The c.475-1G>T mutation detected in the two patients with CMT2A disease causes deletion of 4-amino acids (p.T159-Q162del) and also segregates with a mild phenotype in two individuals, with a very mild electrophysiological expression (6).

Our study supports the thesis that splice-site, frameshift and nonsense mutations of the MFN2 gene may be causative for a late-onset mild form of CMT2 disease. In contrast to these, missense mutations located in biologically-important domains of the MFN2 gene are causative for earlyonset and clinically-severe CMT2 disease.

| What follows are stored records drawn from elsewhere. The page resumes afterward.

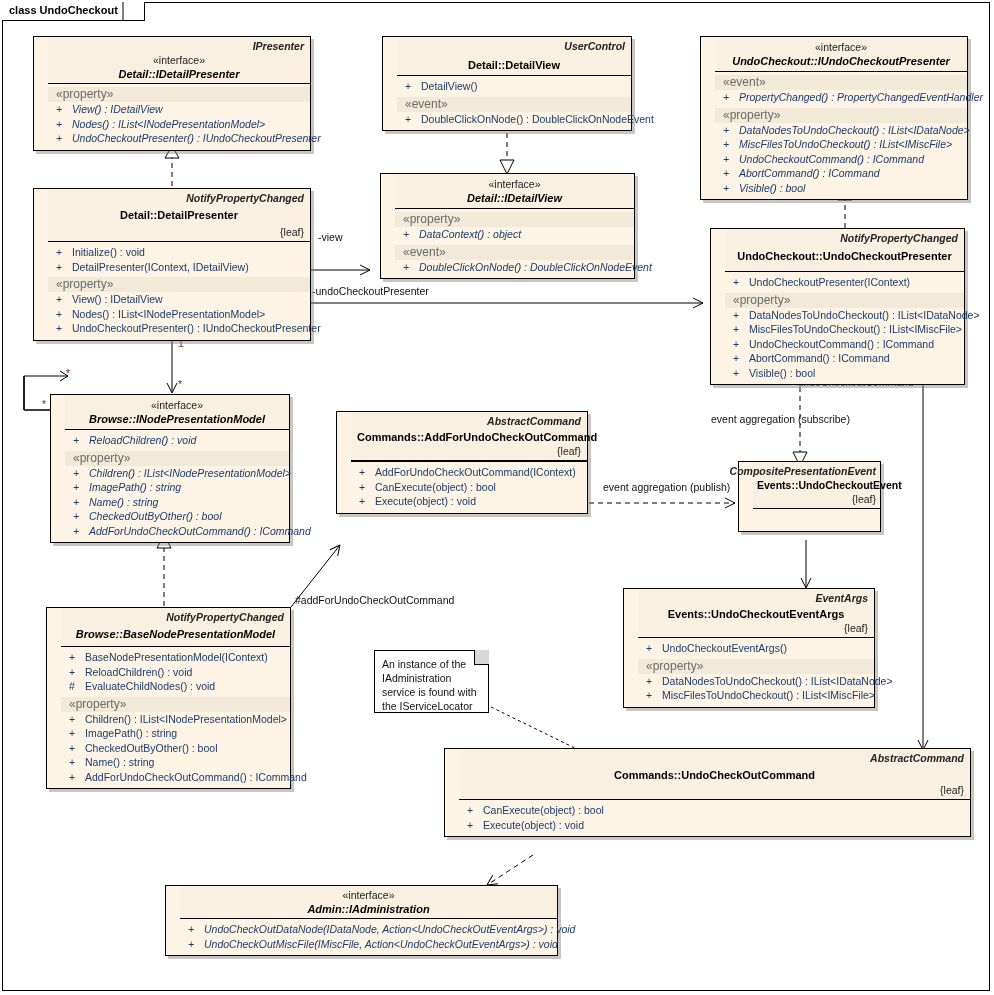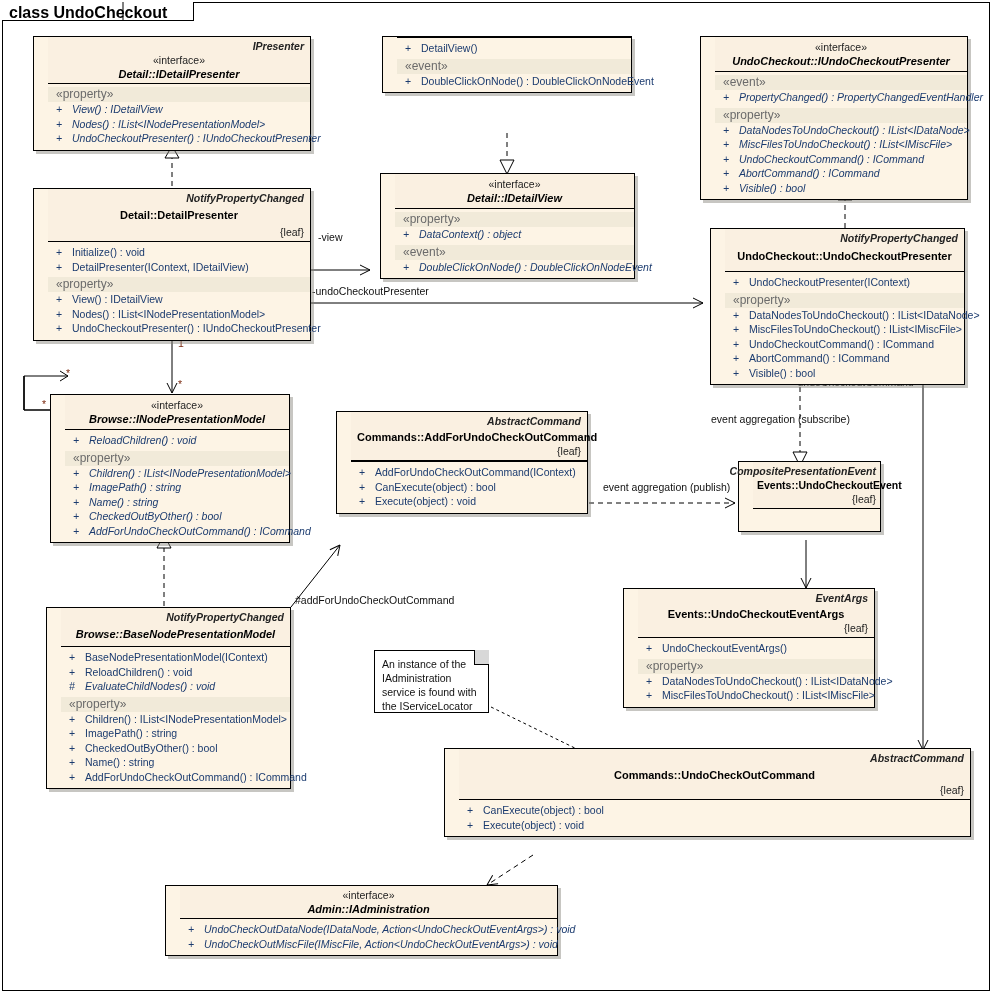--- a/index.html
+++ b/index.html
@@ -4,42 +4,42 @@
 <title>class UndoCheckout</title>
 <style>
   html,body{margin:0;padding:0;background:#ffffff;}
   body{font-family:"Liberation Sans","DejaVu Sans",sans-serif;}
   #canvas{position:relative;width:994px;height:995px;background:#ffffff;overflow:hidden;}
 
   
   #frame{position:absolute;left:2px;top:2px;width:988px;height:989px;border:1px solid #000;box-sizing:border-box;}
   #frame-tab{position:absolute;left:2px;top:2px;height:19px;box-sizing:border-box;
              border:1px solid #000;border-top:none;border-left:none;background:#fff;
-             padding:2px 26px 0 7px;font-size:16px;font-weight:bold;color:#000;white-space:nowrap;}
+             padding:2px 26px 0 7px;font-size:11px;font-weight:bold;color:#000;white-space:nowrap;}
   #frame-tab-corner{position:absolute;top:2px;height:19px;width:14px;overflow:hidden;}
   #frame-tab-corner svg{display:block;}
 
   
   .uml{position:absolute;box-sizing:border-box;border:1px solid #000;
        background:#fdf4e5;box-shadow:3px 3px 0 rgba(130,128,120,0.45);padding-left:14px;}
   .uml .hdr{box-sizing:border-box;background:#faf0e1;padding:3px 6px 4px 6px;position:relative;}
   .uml .stereo-tr{position:absolute;right:6px;top:3px;font-size:10.5px;font-style:italic;font-weight:bold;color:#222;white-space:nowrap;}
   .uml .leaf-br{position:absolute;right:6px;bottom:3px;font-size:10.5px;color:#222;white-space:nowrap;}
   .uml .kw{text-align:center;font-size:10.5px;color:#222;line-height:13px;}
   .uml .nm{text-align:center;font-size:11px;font-weight:bold;color:#000;line-height:14px;white-space:nowrap;}
   .uml.iface .nm{font-style:italic;}
   .uml .sep{height:1px;background:#000;font-size:0;line-height:0;}
   .uml .cmp{box-sizing:border-box;background:#fdf4e5;padding:3px 0 4px 0;}
   .uml .grp{font-size:12px;color:#6b6b6b;background:#f1ead9;padding:1px 0 1px 8px;line-height:13px;}
   .uml .ft{display:block;font-size:10.5px;color:#1b3b6f;line-height:14.5px;padding:0 4px 0 8px;white-space:nowrap;}
   .uml .ft .vis{display:inline-block;width:16px;color:#1b3b6f;}
   .uml.iface .ft{font-style:italic;}
   .uml .ft.attr{color:#8b1a1a;}
   .uml .ft.attr .vis{color:#8b1a1a;}
-  .uml .ft.ital{font-style:italic;}
+  .uml .ft.ital{}
 
   
   .note{position:absolute;box-sizing:border-box;border:1px solid #000;background:#fff;
         font-size:10.5px;color:#111;line-height:14px;padding:6px 6px 4px 7px;}
   .note .fold{position:absolute;right:-1px;top:-1px;width:14px;height:14px;
               background:#d8d8d8;border-left:1px solid #000;border-bottom:1px solid #000;}
 
   
   #wires{position:absolute;left:0;top:0;width:994px;height:995px;pointer-events:none;}
   .lbl{position:absolute;font-size:10.5px;color:#111;white-space:nowrap;}
@@ -178,20 +178,24 @@
     <div class="sep"></div>
     <div class="cmp">
       <div class="grp">«property»</div>
       <span class="ft"><span class="vis">+</span><span>View() : IDetailView</span></span>
       <span class="ft"><span class="vis">+</span><span>Nodes() : IList&lt;INodePresentationModel&gt;</span></span>
       <span class="ft"><span class="vis">+</span><span>UndoCheckoutPresenter() : IUndoCheckoutPresenter</span></span>
     </div>
   </div>
 
   <div class="uml" id="c-detailview" style="left:382px; top:36px; width:250px;">
+    <div class="hdr" style="height:38px;">
+      <div class="stereo-tr">UserControl</div>
+      <div class="nm" style="margin-top:18px;">Detail::DetailView</div>
+    </div>
     <div class="sep"></div>
     <div class="cmp">
       <span class="ft"><span class="vis">+</span><span>DetailView()</span></span>
       <div class="grp" style="margin-top:3px;">«event»</div>
       <span class="ft"><span class="vis">+</span><span>DoubleClickOnNode() : DoubleClickOnNodeEvent</span></span>
     </div>
   </div>
 
   <div class="uml iface" id="c-iundocheckoutpresenter" style="left:700px; top:36px; width:268px;">
     <div class="hdr" style="height:34px;">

The majority of MFN2 gene mutations segregate with a phenotype of an early–onset, severe Charcot- Marie-Tooth disease of type 2 (3). Only a few patients manifesting with late-onset (over 50 years old) axonal polyneuropathy have been reported to carry mutations in the MFN2 gene (Fig. 4). To the best of our knowledge the two MFN2 gene mutations that characterize late onset are at the end of the coding sequence, resulting in the Ala738Val and Leu753fs mutations (12, 13). The native MFN2 protein has 757 amino acids. It is probable that the localization of the mutation could be the cause ofthe observed age of onset. In these cases the almost-complete protein produced may play its physiological role.

To date late-onset (6th decade of life) CMT2 disease has been shown to segregate with heterozygous mutations in the Myelin Protein Zero gene (Fig. 3). However, our study supports the idea that patients showing late-onset CMT2 disease should also be screened for mutations in the Mitofusin-2 gene. Thus, CMT2 patients negative for the MPZ gene should also be tested for MFN2 gene mutations.

Figure 3.

Presentation of the numbers of mutations that cause late-onset CMT2 disease. In the MPZ gene there are 8 such mutations, compared with just 2 in the MFN2 gene. The GJB1 gene was excluded from this summary due to its specific X-dependent mode of inheritance. The term "late-onset" refers here to the disease beginning in the 6th decade of life.